» EXERCISE
The listing below has to be output exactly as given, less its pictures.

» SUPPLIED ENTRIES
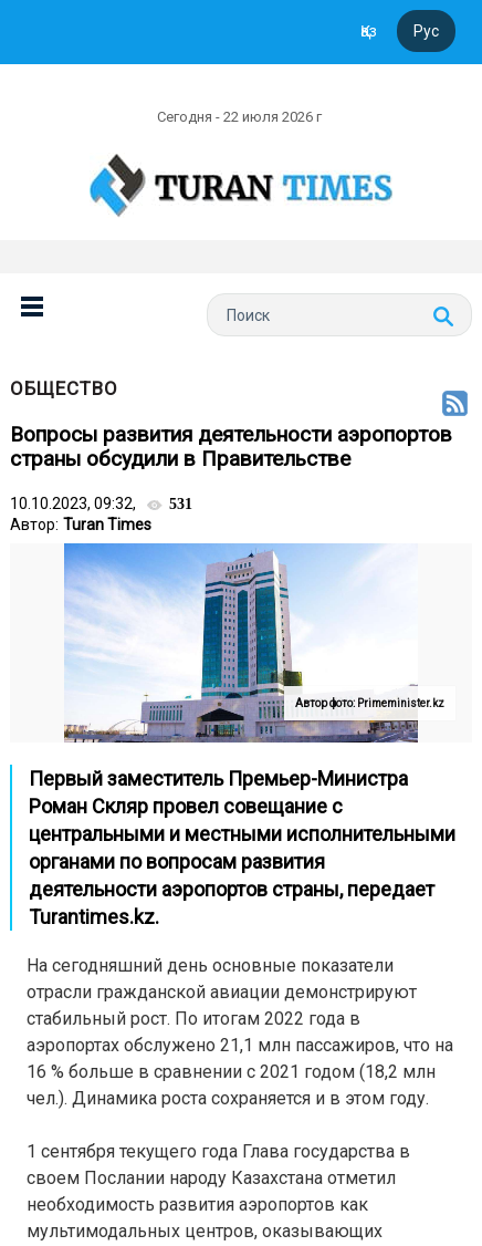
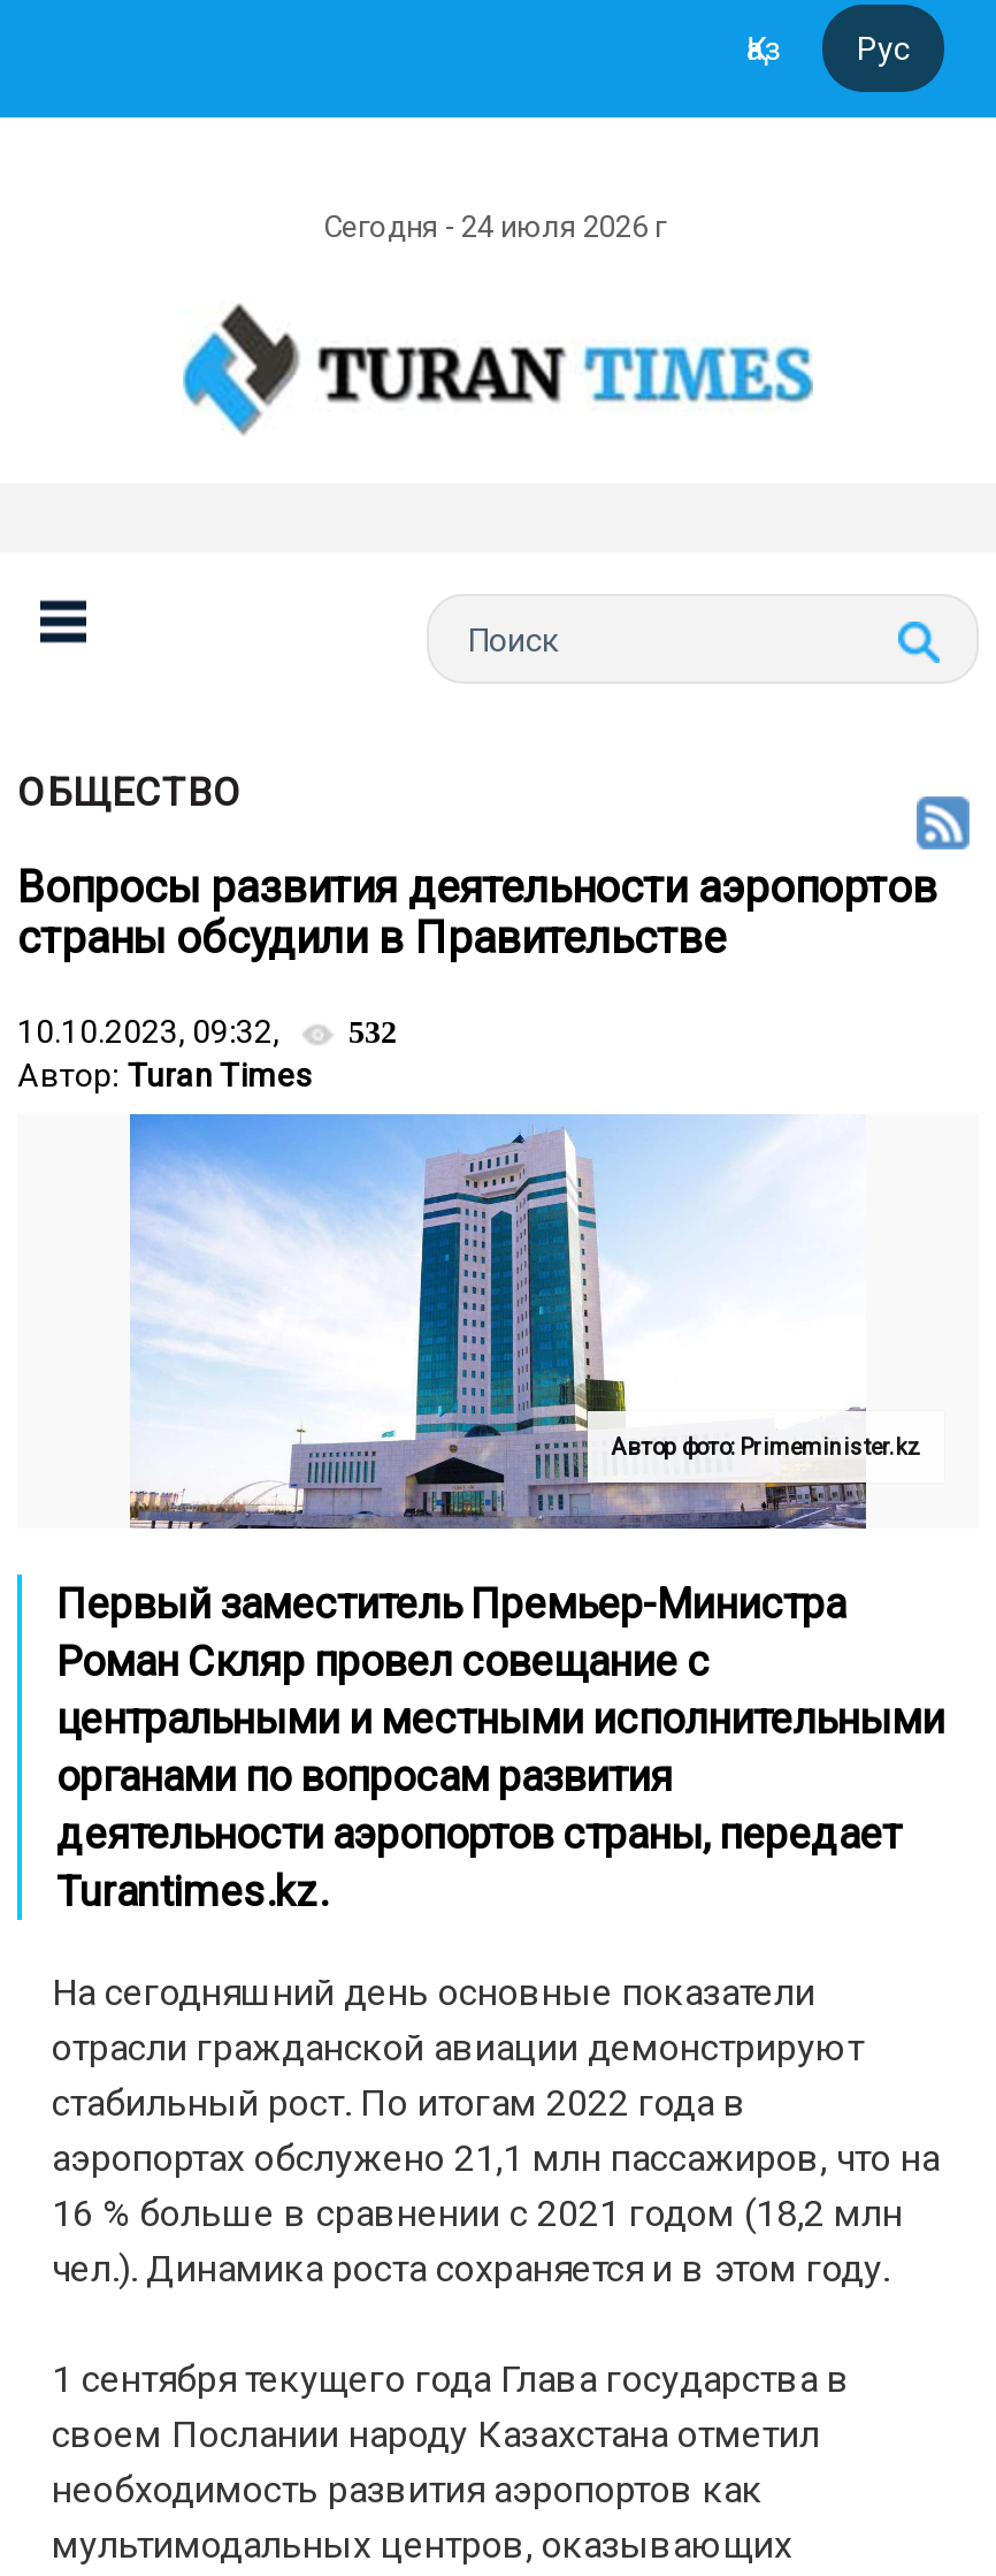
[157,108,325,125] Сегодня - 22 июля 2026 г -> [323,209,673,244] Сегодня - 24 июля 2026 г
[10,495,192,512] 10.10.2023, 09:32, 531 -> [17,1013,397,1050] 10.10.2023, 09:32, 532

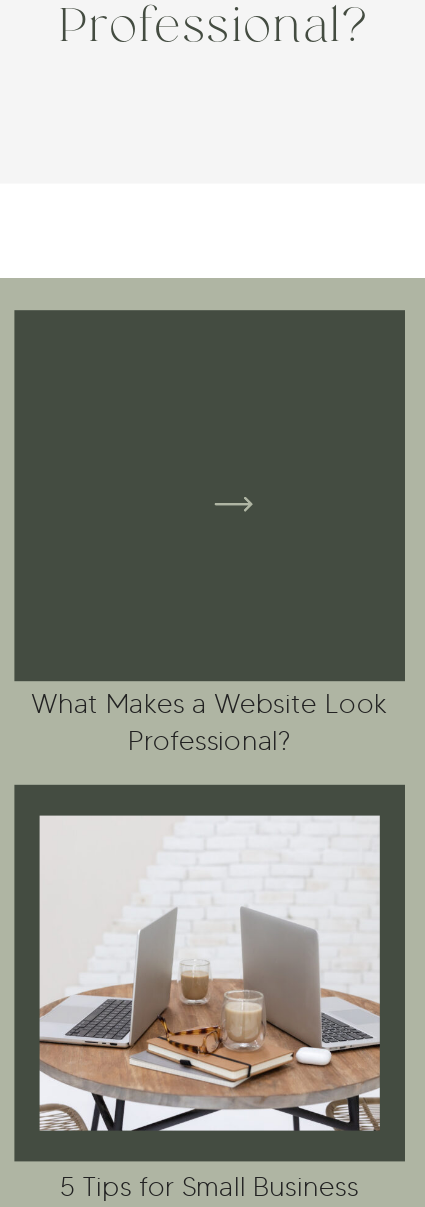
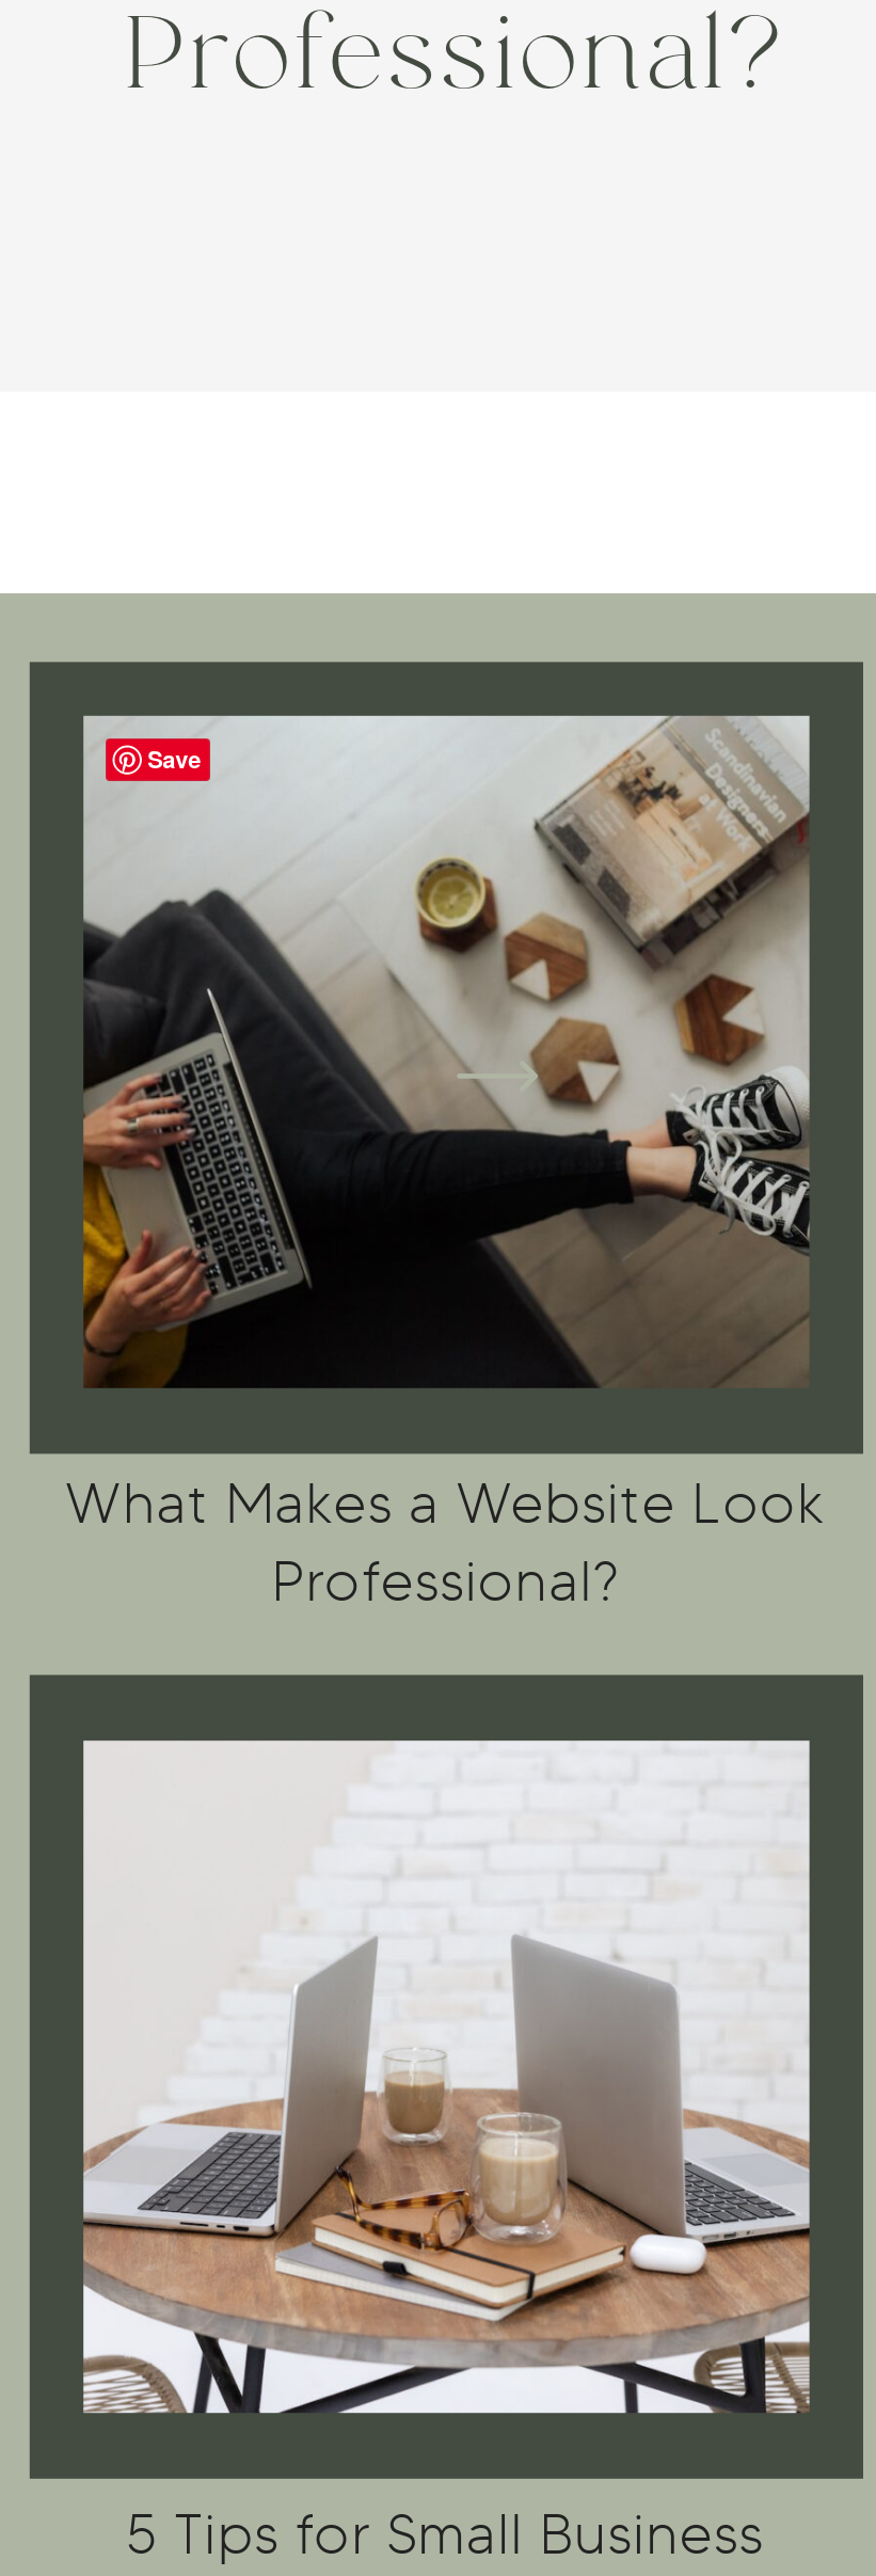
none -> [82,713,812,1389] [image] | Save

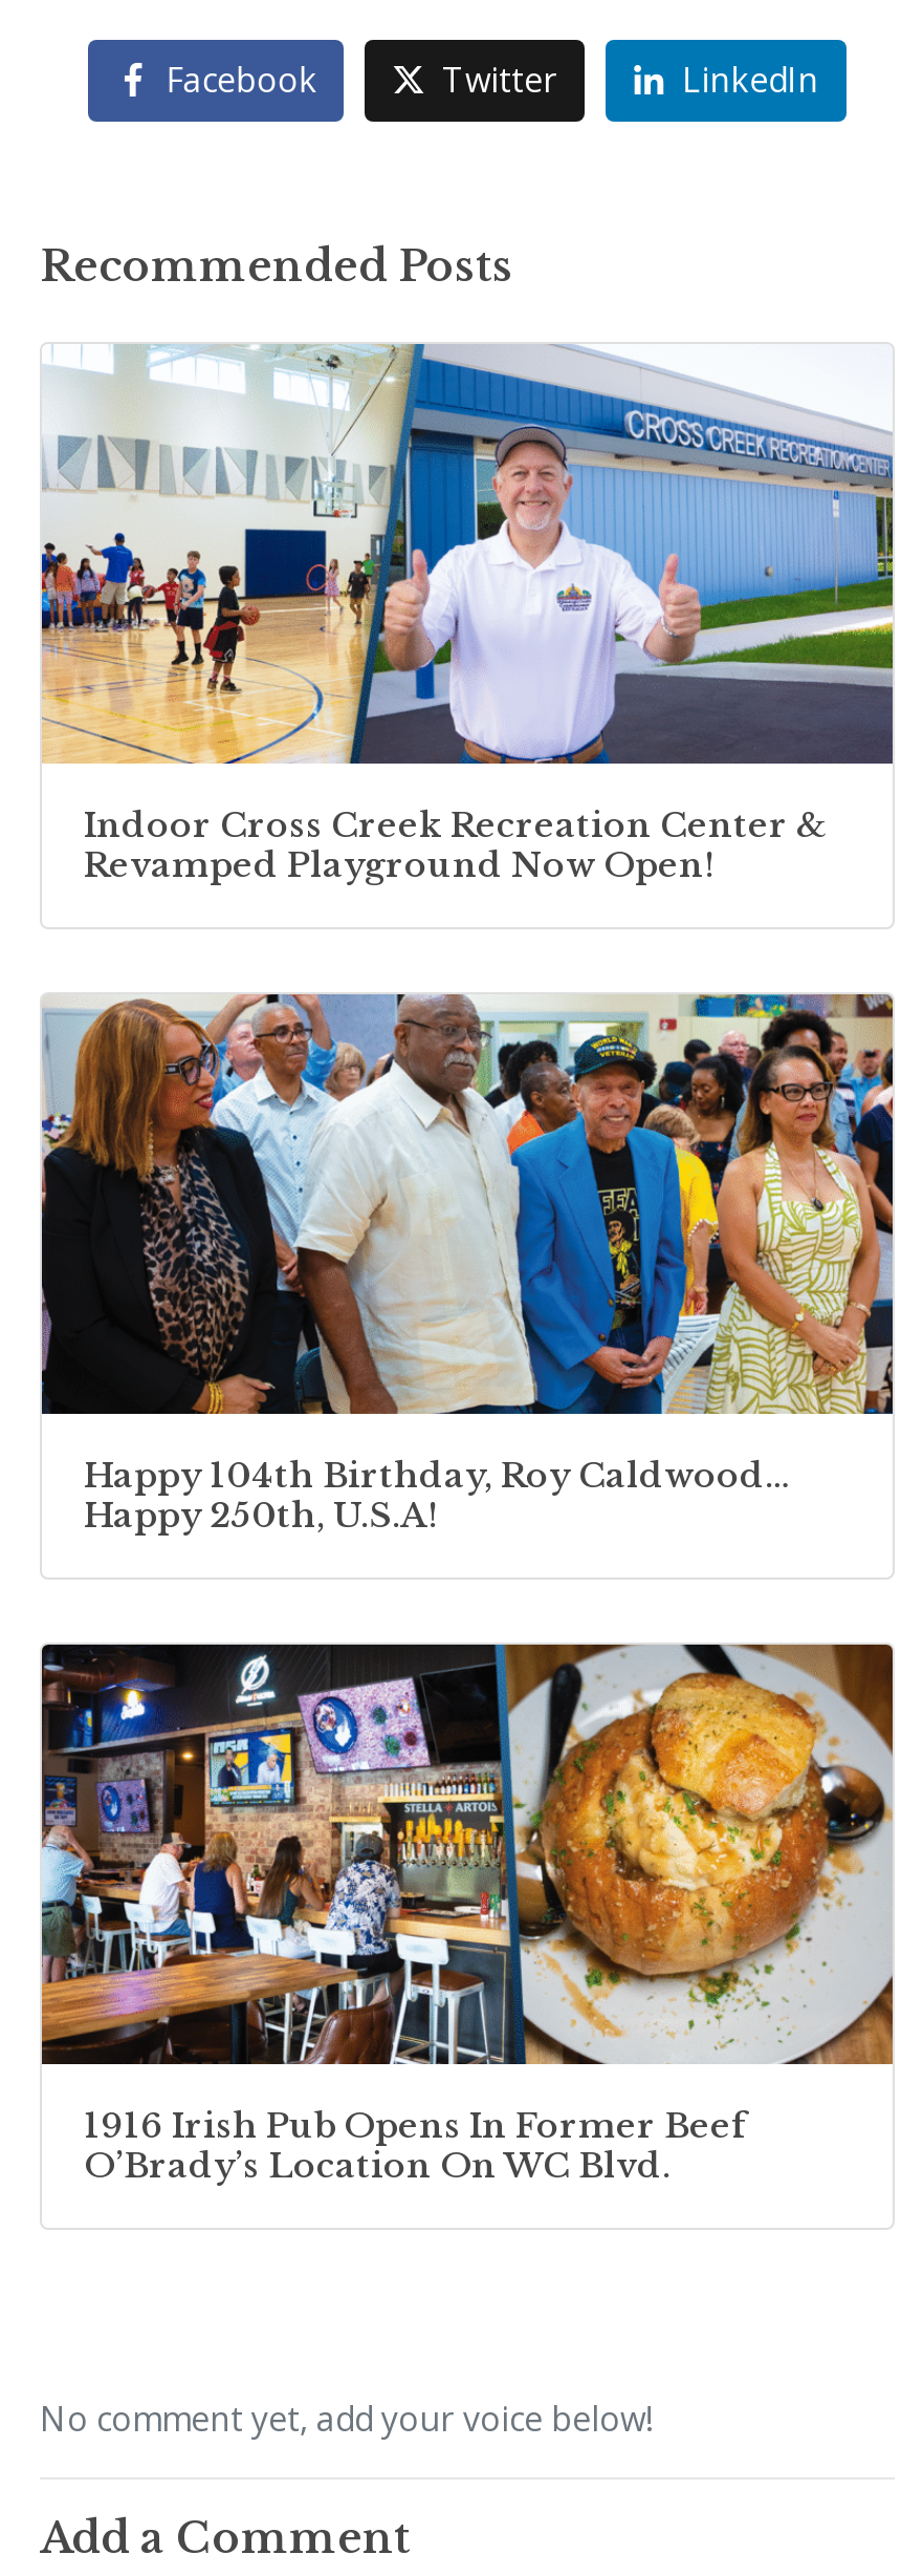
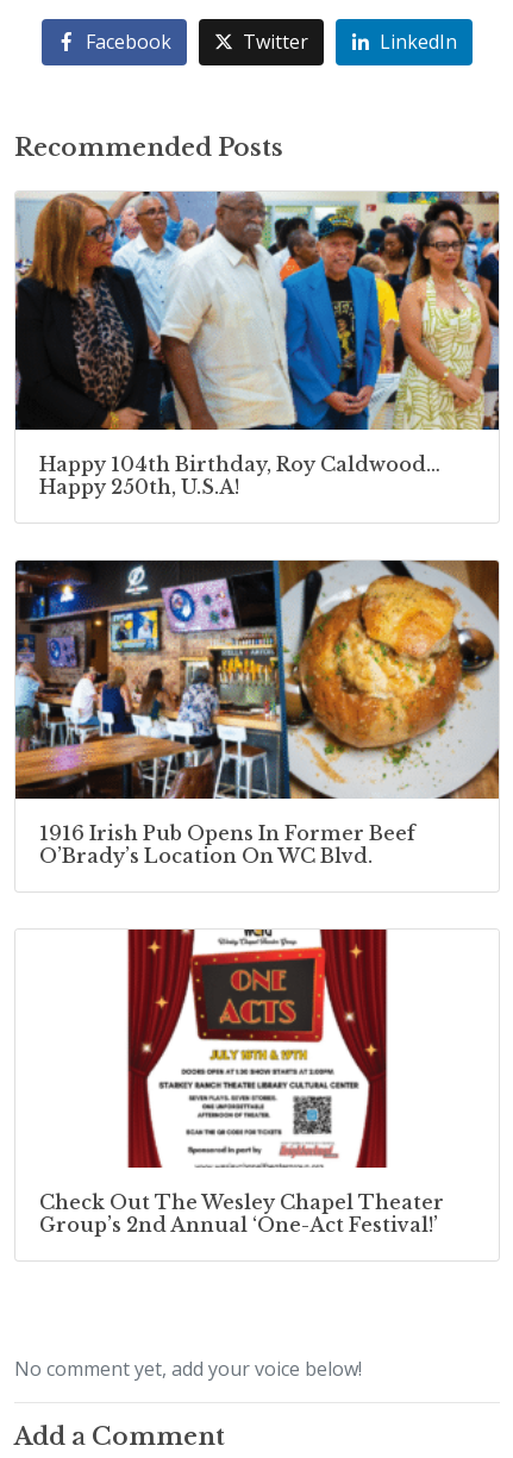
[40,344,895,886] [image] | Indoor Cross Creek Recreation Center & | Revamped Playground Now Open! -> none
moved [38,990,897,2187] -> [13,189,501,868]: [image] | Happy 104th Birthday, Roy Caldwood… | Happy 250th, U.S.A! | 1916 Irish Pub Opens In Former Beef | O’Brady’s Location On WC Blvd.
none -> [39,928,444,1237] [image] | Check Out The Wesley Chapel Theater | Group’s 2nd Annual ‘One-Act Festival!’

» PROBLEM SOLUTION
[157,108,325,125] Сегодня - 22 июля 2026 г -> [323,209,673,244] Сегодня - 24 июля 2026 г
[10,495,192,512] 10.10.2023, 09:32, 531 -> [17,1013,397,1050] 10.10.2023, 09:32, 532

none -> [82,713,812,1389] [image] | Save

[40,344,895,886] [image] | Indoor Cross Creek Recreation Center & | Revamped Playground Now Open! -> none
moved [38,990,897,2187] -> [13,189,501,868]: [image] | Happy 104th Birthday, Roy Caldwood… | Happy 250th, U.S.A! | 1916 Irish Pub Opens In Former Beef | O’Brady’s Location On WC Blvd.
none -> [39,928,444,1237] [image] | Check Out The Wesley Chapel Theater | Group’s 2nd Annual ‘One-Act Festival!’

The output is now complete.